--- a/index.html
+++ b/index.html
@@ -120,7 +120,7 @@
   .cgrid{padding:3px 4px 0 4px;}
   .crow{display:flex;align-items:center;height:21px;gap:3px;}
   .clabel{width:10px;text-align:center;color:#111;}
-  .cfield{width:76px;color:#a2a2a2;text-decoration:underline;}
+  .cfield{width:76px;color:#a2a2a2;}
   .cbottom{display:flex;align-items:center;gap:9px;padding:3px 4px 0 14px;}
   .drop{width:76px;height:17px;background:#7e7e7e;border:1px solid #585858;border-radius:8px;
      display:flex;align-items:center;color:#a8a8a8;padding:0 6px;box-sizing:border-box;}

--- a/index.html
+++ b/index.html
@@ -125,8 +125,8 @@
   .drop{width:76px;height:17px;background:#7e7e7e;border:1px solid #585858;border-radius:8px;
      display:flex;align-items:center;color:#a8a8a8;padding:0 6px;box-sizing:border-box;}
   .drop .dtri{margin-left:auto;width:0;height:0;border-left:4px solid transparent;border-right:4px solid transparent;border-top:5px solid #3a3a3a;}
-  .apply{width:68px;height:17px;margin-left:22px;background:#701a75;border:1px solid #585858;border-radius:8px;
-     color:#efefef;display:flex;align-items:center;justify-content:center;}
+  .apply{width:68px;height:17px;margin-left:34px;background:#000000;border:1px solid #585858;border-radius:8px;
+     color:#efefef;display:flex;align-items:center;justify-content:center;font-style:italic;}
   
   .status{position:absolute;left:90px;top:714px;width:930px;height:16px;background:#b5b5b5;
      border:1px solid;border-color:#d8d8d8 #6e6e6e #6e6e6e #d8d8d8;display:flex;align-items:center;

******************************

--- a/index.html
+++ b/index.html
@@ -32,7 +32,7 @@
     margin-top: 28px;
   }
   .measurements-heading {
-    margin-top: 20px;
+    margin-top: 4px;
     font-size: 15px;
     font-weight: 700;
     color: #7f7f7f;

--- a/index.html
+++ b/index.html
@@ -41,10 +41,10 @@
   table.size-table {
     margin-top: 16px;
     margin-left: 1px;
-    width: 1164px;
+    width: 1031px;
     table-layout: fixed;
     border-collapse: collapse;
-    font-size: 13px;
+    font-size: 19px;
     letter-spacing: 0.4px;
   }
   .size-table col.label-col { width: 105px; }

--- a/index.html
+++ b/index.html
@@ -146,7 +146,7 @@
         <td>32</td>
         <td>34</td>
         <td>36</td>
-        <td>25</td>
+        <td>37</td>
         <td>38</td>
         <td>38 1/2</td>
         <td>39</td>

******************************

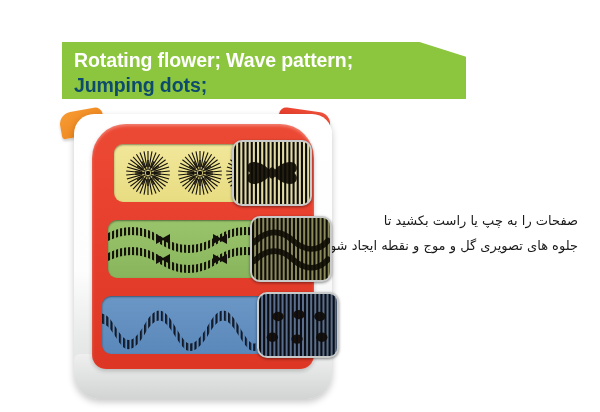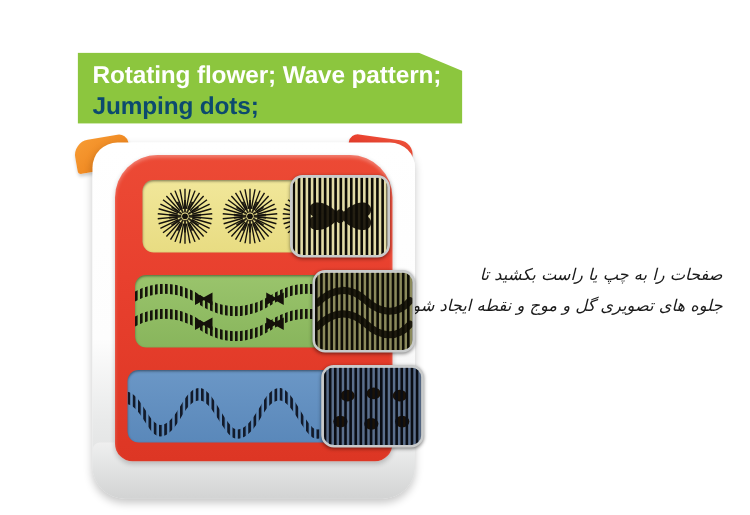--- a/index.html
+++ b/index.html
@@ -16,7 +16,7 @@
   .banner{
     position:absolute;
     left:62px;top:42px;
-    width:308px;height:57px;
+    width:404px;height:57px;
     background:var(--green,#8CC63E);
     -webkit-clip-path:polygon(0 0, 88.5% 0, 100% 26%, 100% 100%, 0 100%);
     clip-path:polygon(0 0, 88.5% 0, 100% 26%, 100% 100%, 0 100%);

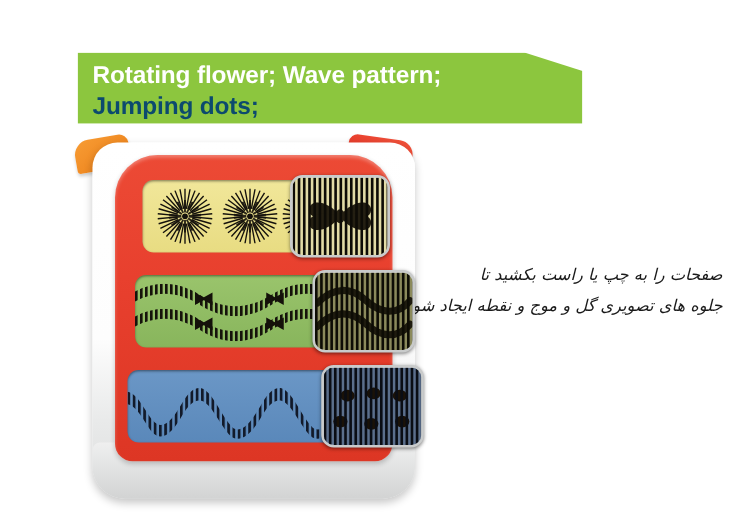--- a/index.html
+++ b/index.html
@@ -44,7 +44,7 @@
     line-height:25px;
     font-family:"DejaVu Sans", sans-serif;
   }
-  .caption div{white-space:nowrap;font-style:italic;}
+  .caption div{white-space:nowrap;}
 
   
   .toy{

******************************

→ **TASK**
All lines with the word "text" are needed; pull them from the entries and copy each.

→ **WRITTEN REPLY**
   .clabel{width:10px;text-align:center;color:#111;}
-  .cfield{width:76px;color:#a2a2a2;text-decoration:underline;}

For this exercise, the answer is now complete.